Sift the material for lines containing "subtotal", and return them.

◆ **Supplied material**
↓↓↓

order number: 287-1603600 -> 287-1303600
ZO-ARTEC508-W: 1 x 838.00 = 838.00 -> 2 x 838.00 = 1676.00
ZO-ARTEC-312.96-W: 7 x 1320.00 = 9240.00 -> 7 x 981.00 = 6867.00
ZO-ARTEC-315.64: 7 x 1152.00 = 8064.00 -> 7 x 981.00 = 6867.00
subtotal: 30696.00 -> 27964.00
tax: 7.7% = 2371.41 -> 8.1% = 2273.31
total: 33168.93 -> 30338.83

↑↑↑
↓↓↓

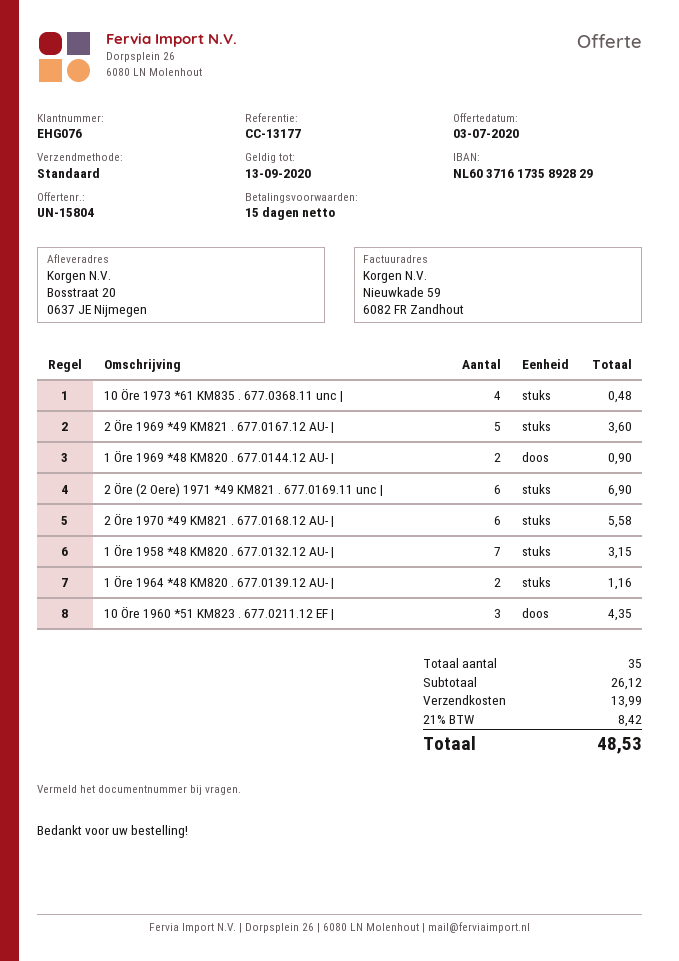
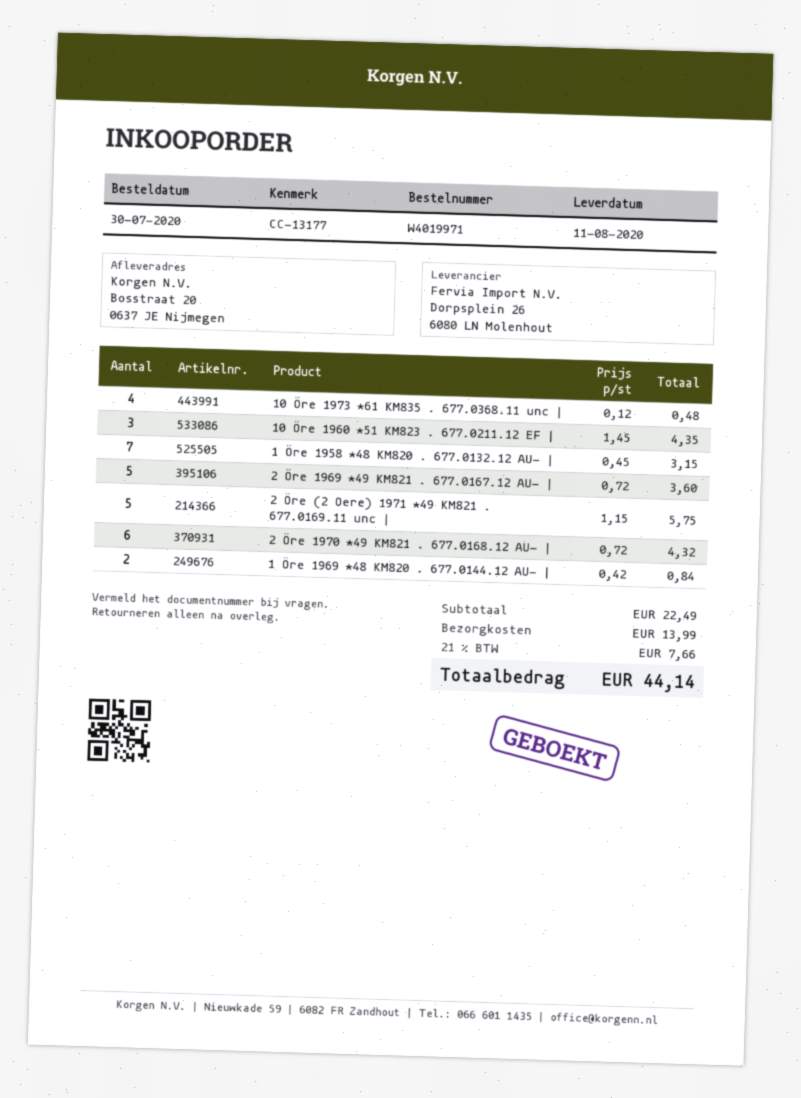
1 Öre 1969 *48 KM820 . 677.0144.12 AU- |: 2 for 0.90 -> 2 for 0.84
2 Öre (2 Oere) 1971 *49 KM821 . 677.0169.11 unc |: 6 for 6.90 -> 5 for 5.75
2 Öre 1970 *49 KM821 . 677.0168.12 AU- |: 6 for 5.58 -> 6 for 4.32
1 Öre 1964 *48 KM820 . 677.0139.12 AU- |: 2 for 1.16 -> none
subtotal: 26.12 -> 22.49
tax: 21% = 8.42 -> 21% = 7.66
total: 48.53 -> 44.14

↑↑↑

◆ **Answer section**
subtotal: 30696.00 -> 27964.00
subtotal: 26.12 -> 22.49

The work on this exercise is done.